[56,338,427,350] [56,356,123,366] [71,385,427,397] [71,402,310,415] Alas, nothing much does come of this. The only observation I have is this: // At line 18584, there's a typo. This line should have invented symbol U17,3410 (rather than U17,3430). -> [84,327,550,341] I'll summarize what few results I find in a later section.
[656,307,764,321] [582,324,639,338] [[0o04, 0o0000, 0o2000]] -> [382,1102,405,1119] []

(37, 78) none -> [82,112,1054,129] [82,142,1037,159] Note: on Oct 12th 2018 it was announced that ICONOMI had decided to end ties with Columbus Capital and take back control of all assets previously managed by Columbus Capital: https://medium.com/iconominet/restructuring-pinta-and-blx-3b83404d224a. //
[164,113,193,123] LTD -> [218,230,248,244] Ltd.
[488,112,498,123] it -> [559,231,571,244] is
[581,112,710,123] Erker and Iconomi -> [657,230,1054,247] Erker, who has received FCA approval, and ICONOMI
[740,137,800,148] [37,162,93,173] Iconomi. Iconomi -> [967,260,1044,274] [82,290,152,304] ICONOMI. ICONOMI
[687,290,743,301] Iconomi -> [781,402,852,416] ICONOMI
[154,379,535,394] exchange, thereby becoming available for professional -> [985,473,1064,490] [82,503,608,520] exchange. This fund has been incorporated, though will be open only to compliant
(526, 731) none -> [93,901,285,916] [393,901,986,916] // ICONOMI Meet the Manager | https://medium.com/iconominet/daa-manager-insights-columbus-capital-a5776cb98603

-------------------------

● WORK ITEM
Line by line, reproduce the records above exactly.

● COMPLETED TASK
[56,338,427,350] [56,356,123,366] [71,385,427,397] [71,402,310,415] Alas, nothing much does come of this. The only observation I have is this: // At line 18584, there's a typo. This line should have invented symbol U17,3410 (rather than U17,3430). -> [84,327,550,341] I'll summarize what few results I find in a later section.
[656,307,764,321] [582,324,639,338] [[0o04, 0o0000, 0o2000]] -> [382,1102,405,1119] []

(37, 78) none -> [82,112,1054,129] [82,142,1037,159] Note: on Oct 12th 2018 it was announced that ICONOMI had decided to end ties with Columbus Capital and take back control of all assets previously managed by Columbus Capital: https://medium.com/iconominet/restructuring-pinta-and-blx-3b83404d224a. //
[164,113,193,123] LTD -> [218,230,248,244] Ltd.
[488,112,498,123] it -> [559,231,571,244] is
[581,112,710,123] Erker and Iconomi -> [657,230,1054,247] Erker, who has received FCA approval, and ICONOMI
[740,137,800,148] [37,162,93,173] Iconomi. Iconomi -> [967,260,1044,274] [82,290,152,304] ICONOMI. ICONOMI
[687,290,743,301] Iconomi -> [781,402,852,416] ICONOMI
[154,379,535,394] exchange, thereby becoming available for professional -> [985,473,1064,490] [82,503,608,520] exchange. This fund has been incorporated, though will be open only to compliant
(526, 731) none -> [93,901,285,916] [393,901,986,916] // ICONOMI Meet the Manager | https://medium.com/iconominet/daa-manager-insights-columbus-capital-a5776cb98603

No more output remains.